▸ **Records to process**

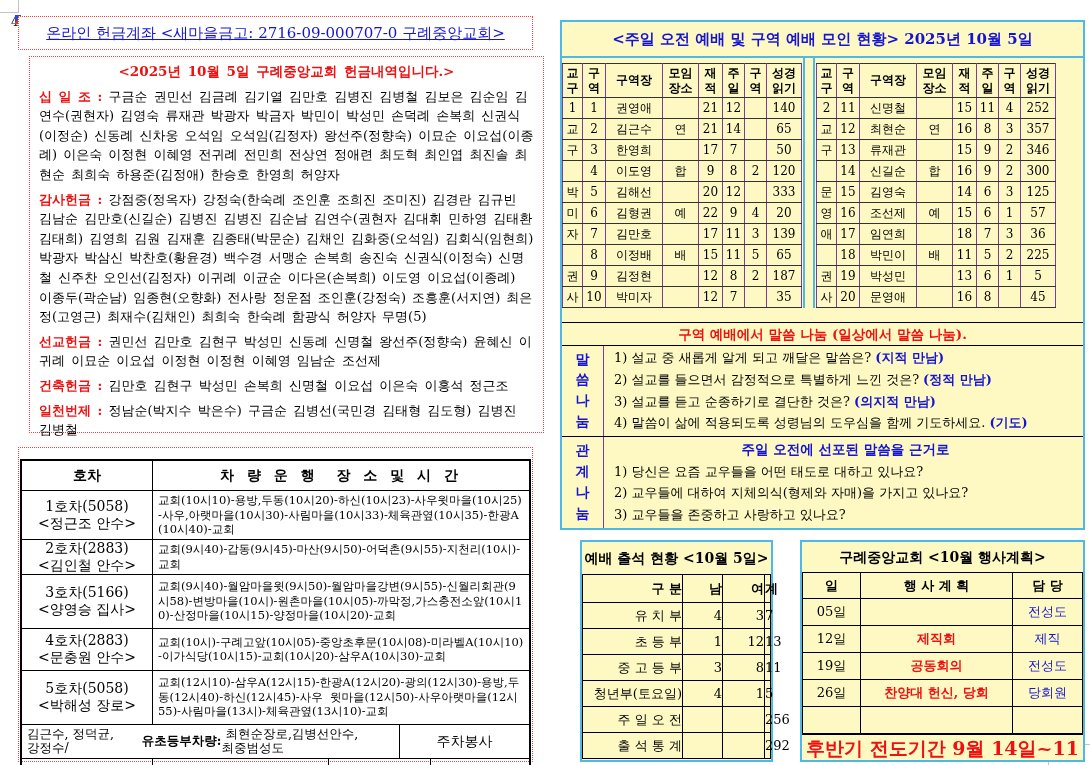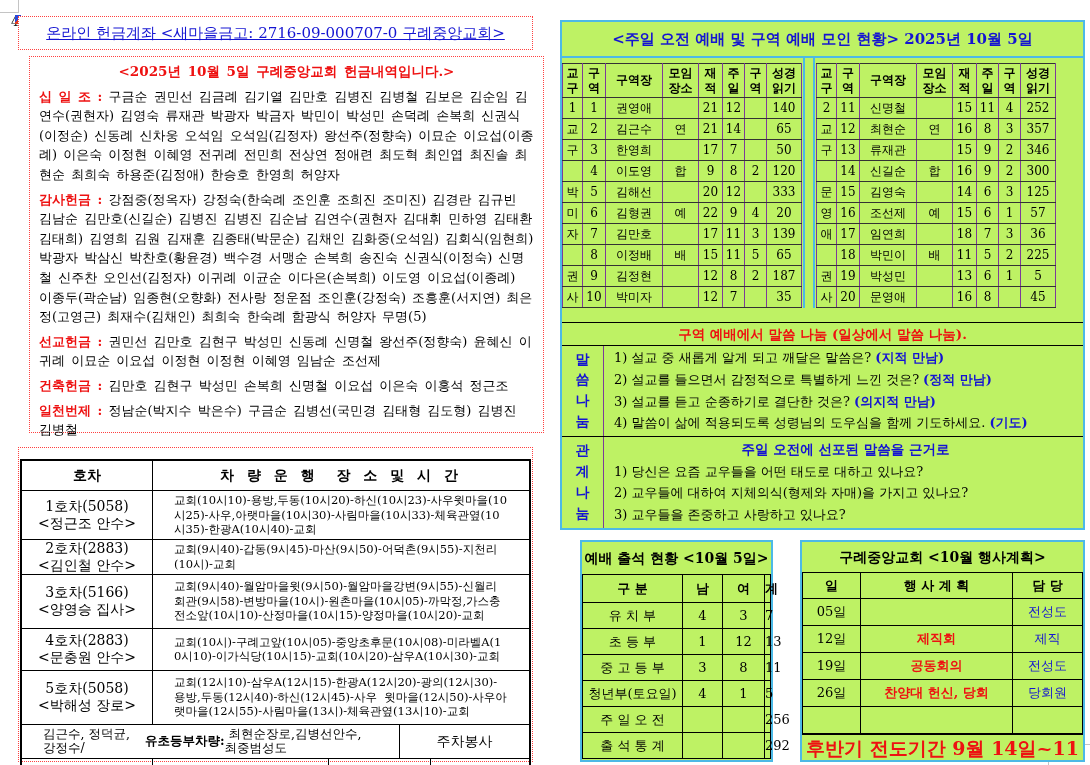--- a/index.html
+++ b/index.html
@@ -27,30 +27,30 @@
   .off .lab{color:var(--red);font-weight:bold}
 
   
   .boxC{left:18px;top:447px;width:515px;height:315px;padding:11px 1px 0 1px}
   .veh{border:2px solid #000;font-size:12.5px}
   .vrow{display:flex;border-top:1px solid #000;align-items:stretch}
   .vrow:first-child{border-top:0}
   .vcell{border-left:1px solid #000;display:flex;align-items:center}
   .vcell:first-child{border-left:0}
   .vc1{width:130px;flex-direction:column;justify-content:center;text-align:center;font-size:14px;line-height:17px}
-  .vc2{flex:1;padding:2px 21px;font-size:11.5px;line-height:14.5px;word-break:break-all;white-space:pre-wrap}
+  .vc2{flex:1;padding:2px 5px;font-size:11.5px;line-height:14.5px;word-break:break-all;white-space:pre-wrap}
   .vhead{height:29px;font-weight:bold}
   .vhead .vc2{font-size:14px;letter-spacing:4px;justify-content:center;word-break:keep-all}
   .h42{min-height:42px}.h30{min-height:30px}.h54{min-height:54px}.h25{min-height:25px}.h27{min-height:27px}
   .vmid{width:176px;justify-content:center;font-size:12.5px}
   .vmid2{width:102px;justify-content:center;font-size:12.5px}
   .vlast{flex:1;justify-content:center;font-size:12.5px}
 
   
-  .cyanbox{border:2px solid var(--cyan);background:#bef264}
+  .cyanbox{border:2px solid var(--cyan);background:#fef9c3}
   .boxR1{left:560px;top:20px;width:525px;height:510px;display:flex;flex-direction:column}
   .r1-title{height:36px;line-height:34px;text-align:center;color:var(--blue);font-weight:bold;
             font-size:15px;border-bottom:2px solid var(--cyan)}
   .grp-wrap{height:286px;display:flex;justify-content:flex-start;align-items:flex-start;padding-top:5px}
   table.group{border-collapse:collapse;font-size:12px;table-layout:fixed}
   table.group th,table.group td{border-left:1px solid var(--purple);border-right:1px solid var(--purple);
       border-top:1px solid #333;border-bottom:1px solid #333;text-align:center;padding:0 1px;
       word-break:break-all;overflow:hidden}
   table.group th{height:34px;line-height:15px;font-weight:bold}
   table.group td{height:21px}
@@ -68,21 +68,21 @@
   .qbody{flex:1;padding:2px 6px 2px 10px;display:flex;flex-direction:column;justify-content:space-around}
   .qline{font-size:13px}
   .qtag{color:var(--blue);font-weight:bold;margin-left:4px}
   .rel-head{text-align:center;color:var(--blue);font-weight:bold;font-size:13.5px}
 
   
   .boxR2{left:580px;top:540px;width:193px;height:222px}
   .boxR3{left:800px;top:540px;width:285px;height:222px}
   .sm-title{height:32px;line-height:32px;text-align:center;font-weight:bold;font-size:14px}
   table.att{border-collapse:collapse;width:100%;font-size:13px;table-layout:fixed;border:1px solid #000}
-  table.att th,table.att td{border:1px solid #000;text-align:center}
+  table.att th,table.att td{border:1px solid #000;text-align:right}
   table.att th{height:28px;font-weight:bold}
   table.att td{height:26px}
   .boxR3 .sm-title{height:30px;line-height:30px}
   table.evt{border-collapse:collapse;width:100%;font-size:13px;table-layout:fixed;border:1px solid #000}
   table.evt th,table.evt td{border:1px solid #000;text-align:center}
   table.evt th{height:26px;font-weight:bold}
   table.evt td{height:27px}
   table.evt td:nth-child(2){color:var(--red);font-weight:bold}
   table.evt td:nth-child(3){color:var(--blue)}
   .evt-footer{height:18px;line-height:26px;text-align:center;color:var(--red);font-weight:bold;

▸ **Exercise goal**
Out of the material above, gather each line where "wrap" appears.

▸ **Answer section**
-  .vc2{flex:1;padding:2px 21px;font-size:11.5px;line-height:14.5px;word-break:break-all;white-space:pre-wrap}
+  .vc2{flex:1;padding:2px 5px;font-size:11.5px;line-height:14.5px;word-break:break-all;white-space:pre-wrap}
   .grp-wrap{height:286px;display:flex;justify-content:flex-start;align-items:flex-start;padding-top:5px}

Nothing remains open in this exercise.